▶ Material to process
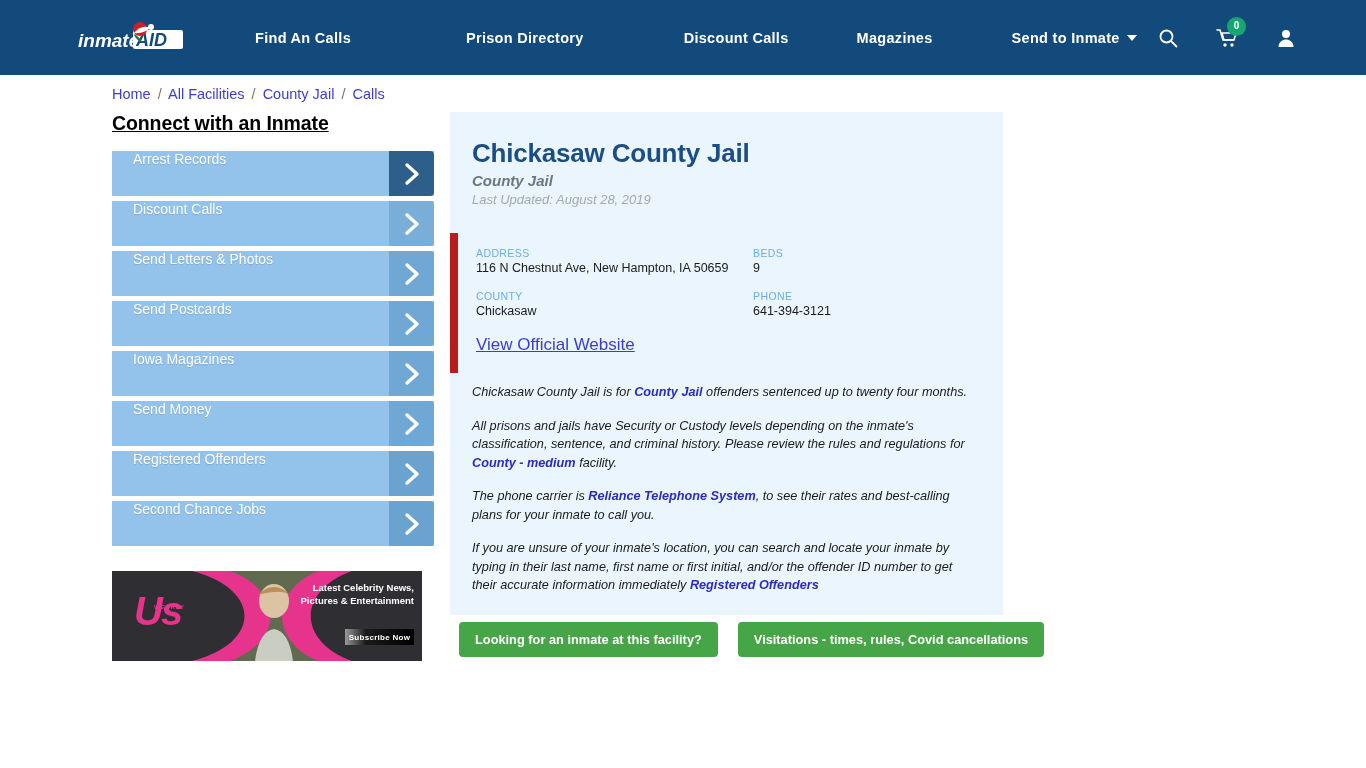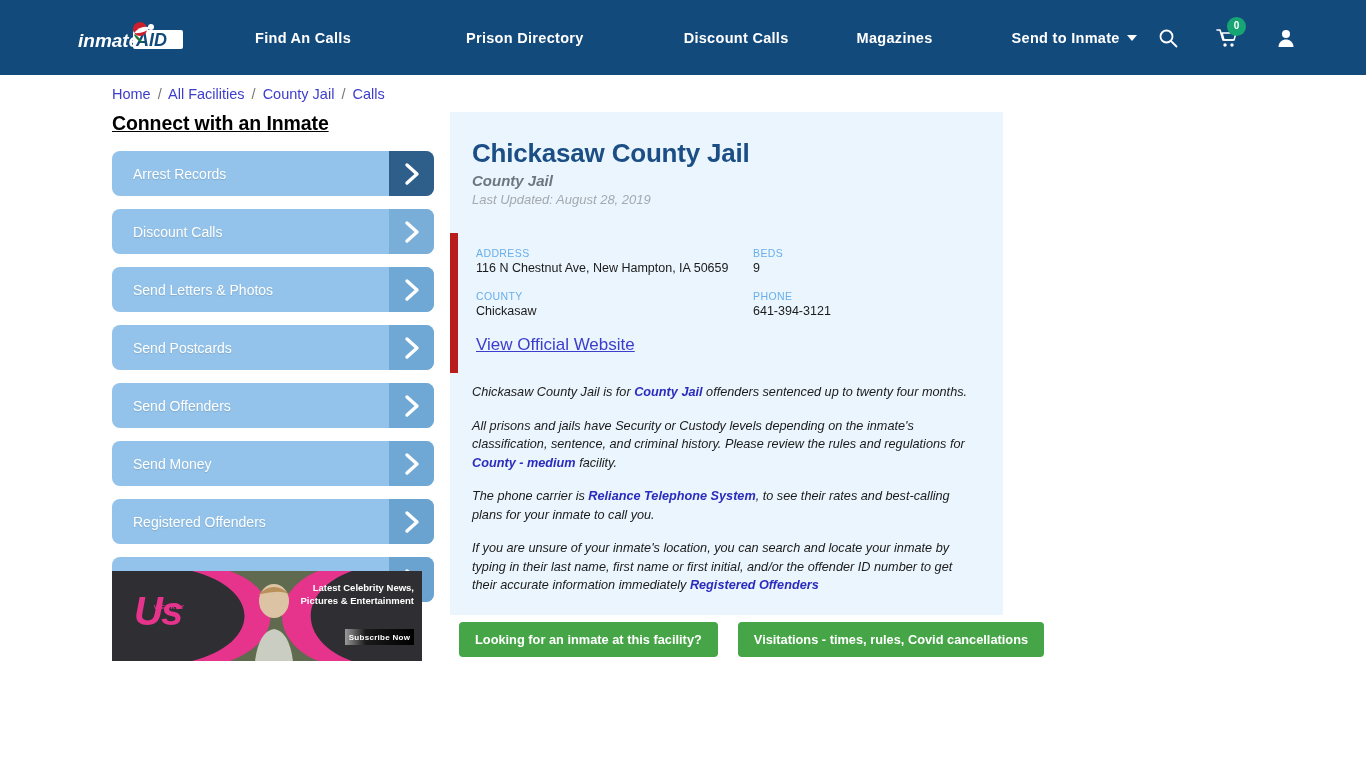--- a/index.html
+++ b/index.html
@@ -106,24 +106,24 @@
     font-weight: bold;
     color: #000000;
     text-decoration: underline;
     margin: 0 0 16px 0;
     letter-spacing: -.1px;
   }
   .side-btn {
     position: relative;
     height: 45px;
     background: #93C3EA;
-    border-radius: 8px;
-    margin-bottom: 13px;
-    display: flex;
-    align-items: center;
+    border-radius: 0;
+    margin-bottom: 5px;
+    display: flex;
+    align-items: flex-start;
     cursor: pointer;
     overflow: hidden;
   }
   .side-btn-label {
     color: #ffffff;
     font-size: 14px;
     padding-left: 21px;
     text-shadow: 0 1px 1px rgba(0,0,0,.13);
   }
   .chev {
@@ -385,21 +385,21 @@
   <div class="side-btn">
     <span class="side-btn-label">Send Postcards</span>
     <span class="chev" style="background:#6FA8D4">
       <svg width="20" height="24" viewBox="0 0 20 24">
           <path d="M5 3 L15 12 L5 21" fill="none" stroke="#ffffff" stroke-width="3.4" stroke-linecap="round" stroke-linejoin="round"></path>
         </svg>
     </span>
   </div>
 
   <div class="side-btn">
-    <span class="side-btn-label">Send Offenders</span>
+    <span class="side-btn-label">Iowa Magazines</span>
     <span class="chev" style="background:#6FA8D4">
       <svg width="20" height="24" viewBox="0 0 20 24">
           <path d="M5 3 L15 12 L5 21" fill="none" stroke="#ffffff" stroke-width="3.4" stroke-linecap="round" stroke-linejoin="round"></path>
         </svg>
     </span>
   </div>
 
   <div class="side-btn">
     <span class="side-btn-label">Send Money</span>
     <span class="chev" style="background:#6FA8D4">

▶ Exercise requirements
The whole listing above, word for word: repeat it with the pictures excluded.

▶ Task response
--- a/index.html
+++ b/index.html
@@ -106,24 +106,24 @@
     font-weight: bold;
     color: #000000;
     text-decoration: underline;
     margin: 0 0 16px 0;
     letter-spacing: -.1px;
   }
   .side-btn {
     position: relative;
     height: 45px;
     background: #93C3EA;
-    border-radius: 8px;
-    margin-bottom: 13px;
-    display: flex;
-    align-items: center;
+    border-radius: 0;
+    margin-bottom: 5px;
+    display: flex;
+    align-items: flex-start;
     cursor: pointer;
     overflow: hidden;
   }
   .side-btn-label {
     color: #ffffff;
     font-size: 14px;
     padding-left: 21px;
     text-shadow: 0 1px 1px rgba(0,0,0,.13);
   }
   .chev {
@@ -385,21 +385,21 @@
   <div class="side-btn">
     <span class="side-btn-label">Send Postcards</span>
     <span class="chev" style="background:#6FA8D4">
       <svg width="20" height="24" viewBox="0 0 20 24">
           <path d="M5 3 L15 12 L5 21" fill="none" stroke="#ffffff" stroke-width="3.4" stroke-linecap="round" stroke-linejoin="round"></path>
         </svg>
     </span>
   </div>
 
   <div class="side-btn">
-    <span class="side-btn-label">Send Offenders</span>
+    <span class="side-btn-label">Iowa Magazines</span>
     <span class="chev" style="background:#6FA8D4">
       <svg width="20" height="24" viewBox="0 0 20 24">
           <path d="M5 3 L15 12 L5 21" fill="none" stroke="#ffffff" stroke-width="3.4" stroke-linecap="round" stroke-linejoin="round"></path>
         </svg>
     </span>
   </div>
 
   <div class="side-btn">
     <span class="side-btn-label">Send Money</span>
     <span class="chev" style="background:#6FA8D4">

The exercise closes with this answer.